_What the task requires_. The entries are to be reproduced word for word, with all images left out.

==== Supplied records ====

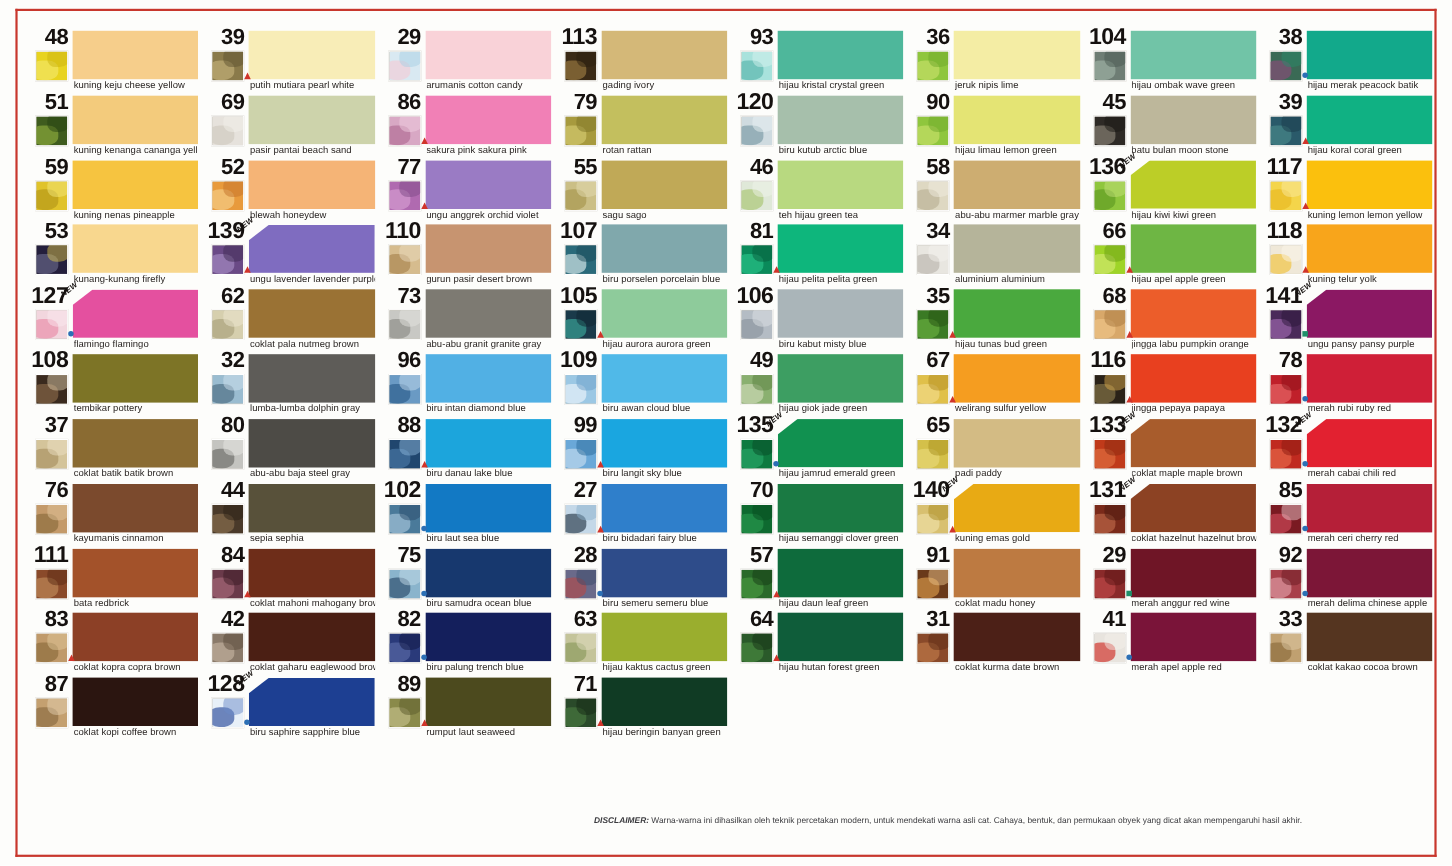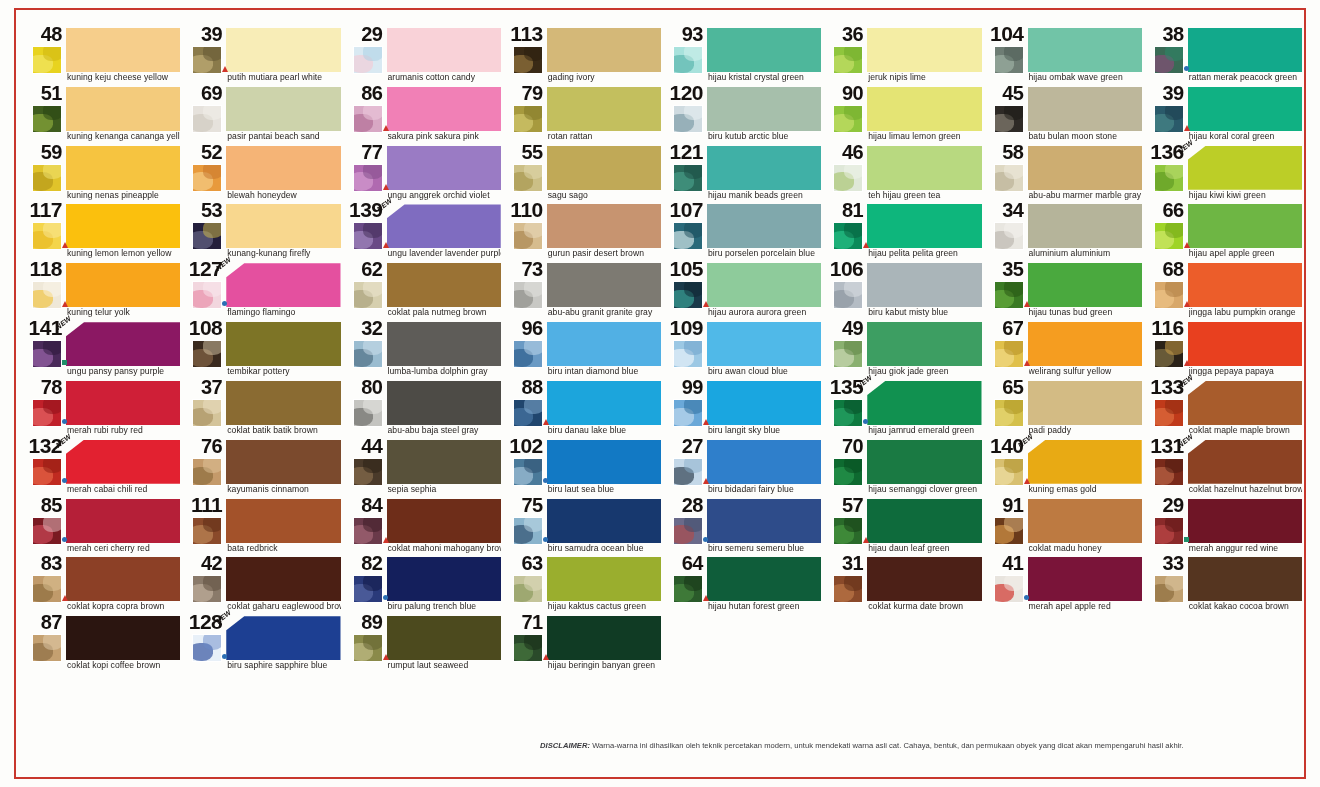--- a/index.html
+++ b/index.html
@@ -245,7 +245,7 @@
           </div>
           <div class="mark dot"></div>
           <div class="swatch" style="background: rgb(18, 169, 139);"></div>
-          <div class="label">rattan merak peacock green</div>
+          <div class="label">hijau merak peacock batik</div>
         </div>
       </div>
       <div class="cell">

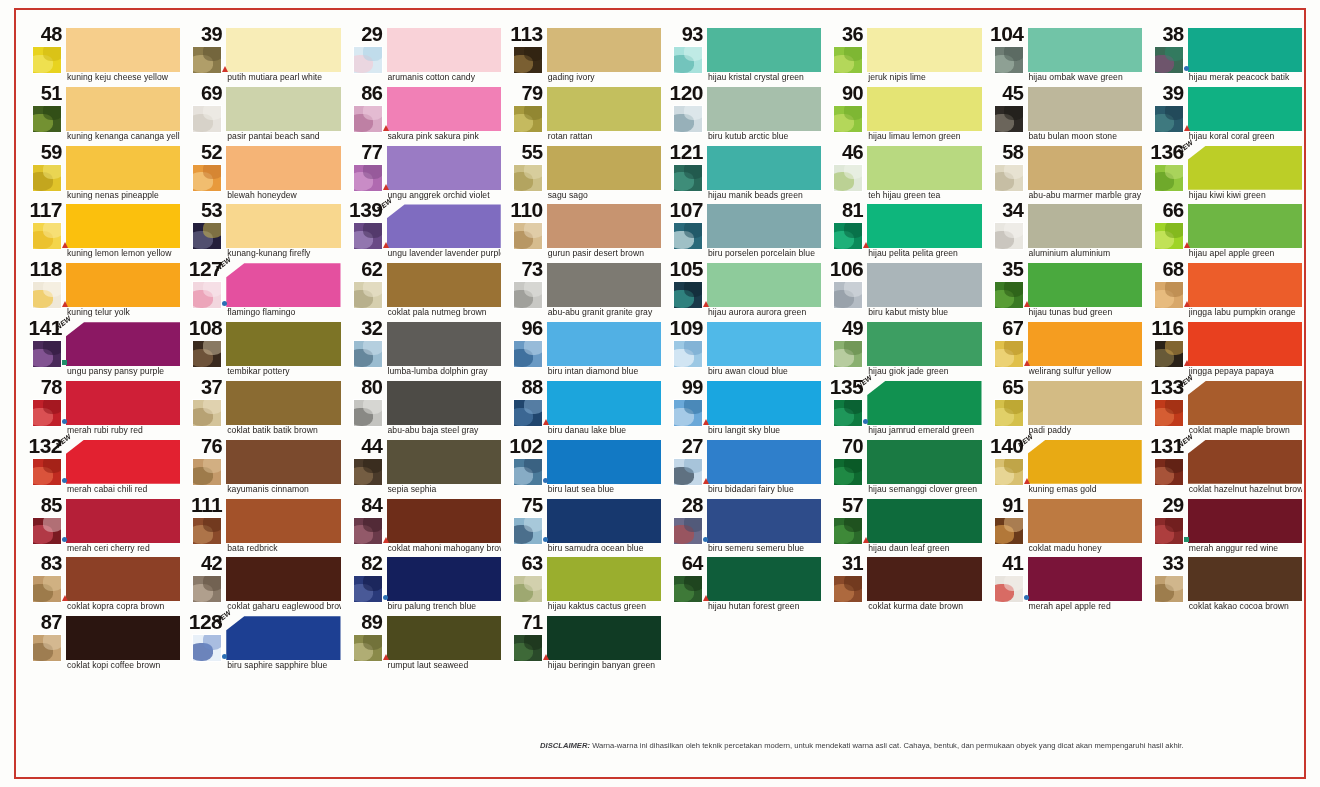--- a/index.html
+++ b/index.html
@@ -397,18 +397,6 @@
       </div>
       <div class="cell">
         <div class="cell-inner">
-          <div class="num big">121</div>
-          <div class="thumb">
-            <div class="t1" style="background: rgb(42, 106, 90);"></div>
-            <div class="t2" style="background: rgb(74, 160, 138);"></div>
-            <div class="t3" style="background: rgb(26, 74, 66);"></div>
-          </div>
-          <div class="swatch" style="background: rgb(64, 176, 166);"></div>
-          <div class="label">hijau manik beads green</div>
-        </div>
-      </div>
-      <div class="cell">
-        <div class="cell-inner">
           <div class="num">46</div>
           <div class="thumb">
             <div class="t1" style="background: rgb(223, 232, 216);"></div>

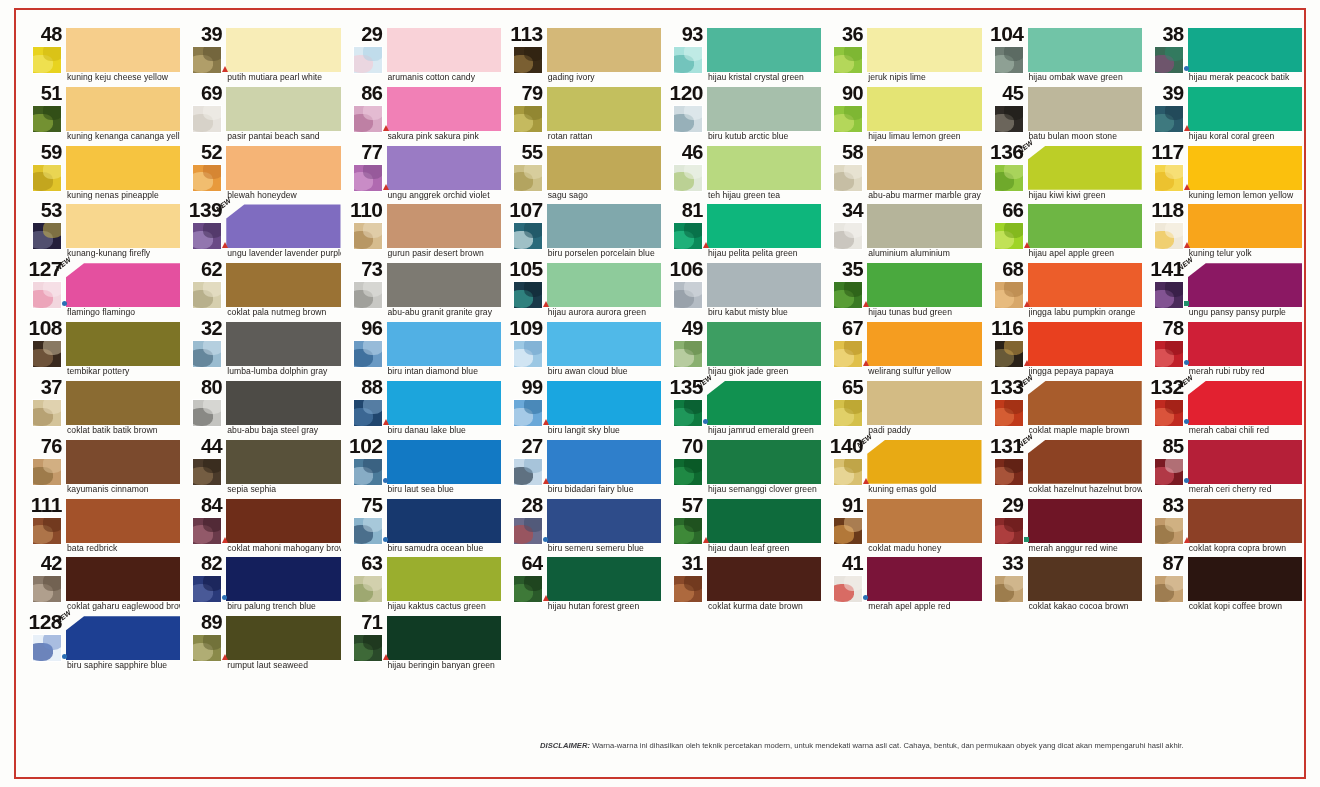--- a/index.html
+++ b/index.html
@@ -1044,6 +1044,19 @@
       </div>
       <div class="cell">
         <div class="cell-inner">
+          <div class="num">92</div>
+          <div class="thumb">
+            <div class="t1" style="background: rgb(168, 64, 74);"></div>
+            <div class="t2" style="background: rgb(224, 160, 168);"></div>
+            <div class="t3" style="background: rgb(106, 26, 34);"></div>
+          </div>
+          <div class="mark dot"></div>
+          <div class="swatch" style="background: rgb(124, 22, 55);"></div>
+          <div class="label">merah delima chinese apple</div>
+        </div>
+      </div>
+      <div class="cell">
+        <div class="cell-inner">
           <div class="num">83</div>
           <div class="thumb">
             <div class="t1" style="background: rgb(192, 154, 106);"></div>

====

_The completed task_.
--- a/index.html
+++ b/index.html
@@ -245,7 +245,7 @@
           </div>
           <div class="mark dot"></div>
           <div class="swatch" style="background: rgb(18, 169, 139);"></div>
-          <div class="label">rattan merak peacock green</div>
+          <div class="label">hijau merak peacock batik</div>
         </div>
       </div>
       <div class="cell">

--- a/index.html
+++ b/index.html
@@ -397,18 +397,6 @@
       </div>
       <div class="cell">
         <div class="cell-inner">
-          <div class="num big">121</div>
-          <div class="thumb">
-            <div class="t1" style="background: rgb(42, 106, 90);"></div>
-            <div class="t2" style="background: rgb(74, 160, 138);"></div>
-            <div class="t3" style="background: rgb(26, 74, 66);"></div>
-          </div>
-          <div class="swatch" style="background: rgb(64, 176, 166);"></div>
-          <div class="label">hijau manik beads green</div>
-        </div>
-      </div>
-      <div class="cell">
-        <div class="cell-inner">
           <div class="num">46</div>
           <div class="thumb">
             <div class="t1" style="background: rgb(223, 232, 216);"></div>

--- a/index.html
+++ b/index.html
@@ -1044,6 +1044,19 @@
       </div>
       <div class="cell">
         <div class="cell-inner">
+          <div class="num">92</div>
+          <div class="thumb">
+            <div class="t1" style="background: rgb(168, 64, 74);"></div>
+            <div class="t2" style="background: rgb(224, 160, 168);"></div>
+            <div class="t3" style="background: rgb(106, 26, 34);"></div>
+          </div>
+          <div class="mark dot"></div>
+          <div class="swatch" style="background: rgb(124, 22, 55);"></div>
+          <div class="label">merah delima chinese apple</div>
+        </div>
+      </div>
+      <div class="cell">
+        <div class="cell-inner">
           <div class="num">83</div>
           <div class="thumb">
             <div class="t1" style="background: rgb(192, 154, 106);"></div>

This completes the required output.